Could the whole of the data below be written out verbatim?

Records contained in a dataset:
<<<<

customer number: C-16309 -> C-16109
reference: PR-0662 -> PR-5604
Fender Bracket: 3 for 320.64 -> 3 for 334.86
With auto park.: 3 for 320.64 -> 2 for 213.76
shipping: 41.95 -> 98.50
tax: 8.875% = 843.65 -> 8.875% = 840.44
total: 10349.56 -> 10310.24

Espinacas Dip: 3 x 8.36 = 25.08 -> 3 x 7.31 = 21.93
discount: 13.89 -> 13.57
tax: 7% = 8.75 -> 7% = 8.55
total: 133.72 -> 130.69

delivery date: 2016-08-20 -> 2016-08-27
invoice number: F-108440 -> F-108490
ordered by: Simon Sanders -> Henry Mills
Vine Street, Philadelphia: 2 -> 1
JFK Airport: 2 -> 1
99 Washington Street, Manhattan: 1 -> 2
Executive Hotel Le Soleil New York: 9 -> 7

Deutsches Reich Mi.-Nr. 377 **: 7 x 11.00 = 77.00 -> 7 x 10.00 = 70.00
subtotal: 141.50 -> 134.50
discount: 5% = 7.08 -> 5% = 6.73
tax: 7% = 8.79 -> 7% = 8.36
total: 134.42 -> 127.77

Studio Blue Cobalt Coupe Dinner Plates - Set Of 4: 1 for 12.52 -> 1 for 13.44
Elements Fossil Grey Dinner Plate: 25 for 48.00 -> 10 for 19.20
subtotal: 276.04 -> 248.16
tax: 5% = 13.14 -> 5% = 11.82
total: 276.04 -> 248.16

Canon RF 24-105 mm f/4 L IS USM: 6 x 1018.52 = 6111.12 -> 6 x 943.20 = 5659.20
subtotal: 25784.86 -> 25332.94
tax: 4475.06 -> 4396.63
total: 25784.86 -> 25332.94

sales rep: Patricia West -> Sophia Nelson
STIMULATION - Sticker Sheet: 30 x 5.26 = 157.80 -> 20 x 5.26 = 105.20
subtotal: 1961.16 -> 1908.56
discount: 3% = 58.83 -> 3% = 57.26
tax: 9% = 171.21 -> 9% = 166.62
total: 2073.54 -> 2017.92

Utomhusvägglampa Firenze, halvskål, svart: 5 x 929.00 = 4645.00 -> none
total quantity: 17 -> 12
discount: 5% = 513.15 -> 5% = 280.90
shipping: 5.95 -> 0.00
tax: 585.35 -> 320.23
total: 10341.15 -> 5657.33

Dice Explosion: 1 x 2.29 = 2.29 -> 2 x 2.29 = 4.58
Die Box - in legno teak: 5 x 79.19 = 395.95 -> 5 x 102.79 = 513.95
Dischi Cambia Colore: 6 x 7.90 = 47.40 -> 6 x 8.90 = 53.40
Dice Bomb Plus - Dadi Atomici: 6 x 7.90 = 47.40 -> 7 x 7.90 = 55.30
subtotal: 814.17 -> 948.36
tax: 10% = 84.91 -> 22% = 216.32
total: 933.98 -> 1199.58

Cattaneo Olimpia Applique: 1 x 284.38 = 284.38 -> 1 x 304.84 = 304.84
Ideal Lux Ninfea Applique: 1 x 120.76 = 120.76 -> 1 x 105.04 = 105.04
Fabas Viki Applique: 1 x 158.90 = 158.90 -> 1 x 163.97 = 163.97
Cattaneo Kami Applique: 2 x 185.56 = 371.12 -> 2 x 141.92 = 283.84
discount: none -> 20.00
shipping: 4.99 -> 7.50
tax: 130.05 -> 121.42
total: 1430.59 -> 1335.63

>>>>

Result of this exercise:
customer number: C-16309 -> C-16109
reference: PR-0662 -> PR-5604
Fender Bracket: 3 for 320.64 -> 3 for 334.86
With auto park.: 3 for 320.64 -> 2 for 213.76
shipping: 41.95 -> 98.50
tax: 8.875% = 843.65 -> 8.875% = 840.44
total: 10349.56 -> 10310.24

Espinacas Dip: 3 x 8.36 = 25.08 -> 3 x 7.31 = 21.93
discount: 13.89 -> 13.57
tax: 7% = 8.75 -> 7% = 8.55
total: 133.72 -> 130.69

delivery date: 2016-08-20 -> 2016-08-27
invoice number: F-108440 -> F-108490
ordered by: Simon Sanders -> Henry Mills
Vine Street, Philadelphia: 2 -> 1
JFK Airport: 2 -> 1
99 Washington Street, Manhattan: 1 -> 2
Executive Hotel Le Soleil New York: 9 -> 7

Deutsches Reich Mi.-Nr. 377 **: 7 x 11.00 = 77.00 -> 7 x 10.00 = 70.00
subtotal: 141.50 -> 134.50
discount: 5% = 7.08 -> 5% = 6.73
tax: 7% = 8.79 -> 7% = 8.36
total: 134.42 -> 127.77

Studio Blue Cobalt Coupe Dinner Plates - Set Of 4: 1 for 12.52 -> 1 for 13.44
Elements Fossil Grey Dinner Plate: 25 for 48.00 -> 10 for 19.20
subtotal: 276.04 -> 248.16
tax: 5% = 13.14 -> 5% = 11.82
total: 276.04 -> 248.16

Canon RF 24-105 mm f/4 L IS USM: 6 x 1018.52 = 6111.12 -> 6 x 943.20 = 5659.20
subtotal: 25784.86 -> 25332.94
tax: 4475.06 -> 4396.63
total: 25784.86 -> 25332.94

sales rep: Patricia West -> Sophia Nelson
STIMULATION - Sticker Sheet: 30 x 5.26 = 157.80 -> 20 x 5.26 = 105.20
subtotal: 1961.16 -> 1908.56
discount: 3% = 58.83 -> 3% = 57.26
tax: 9% = 171.21 -> 9% = 166.62
total: 2073.54 -> 2017.92

Utomhusvägglampa Firenze, halvskål, svart: 5 x 929.00 = 4645.00 -> none
total quantity: 17 -> 12
discount: 5% = 513.15 -> 5% = 280.90
shipping: 5.95 -> 0.00
tax: 585.35 -> 320.23
total: 10341.15 -> 5657.33

Dice Explosion: 1 x 2.29 = 2.29 -> 2 x 2.29 = 4.58
Die Box - in legno teak: 5 x 79.19 = 395.95 -> 5 x 102.79 = 513.95
Dischi Cambia Colore: 6 x 7.90 = 47.40 -> 6 x 8.90 = 53.40
Dice Bomb Plus - Dadi Atomici: 6 x 7.90 = 47.40 -> 7 x 7.90 = 55.30
subtotal: 814.17 -> 948.36
tax: 10% = 84.91 -> 22% = 216.32
total: 933.98 -> 1199.58

Cattaneo Olimpia Applique: 1 x 284.38 = 284.38 -> 1 x 304.84 = 304.84
Ideal Lux Ninfea Applique: 1 x 120.76 = 120.76 -> 1 x 105.04 = 105.04
Fabas Viki Applique: 1 x 158.90 = 158.90 -> 1 x 163.97 = 163.97
Cattaneo Kami Applique: 2 x 185.56 = 371.12 -> 2 x 141.92 = 283.84
discount: none -> 20.00
shipping: 4.99 -> 7.50
tax: 130.05 -> 121.42
total: 1430.59 -> 1335.63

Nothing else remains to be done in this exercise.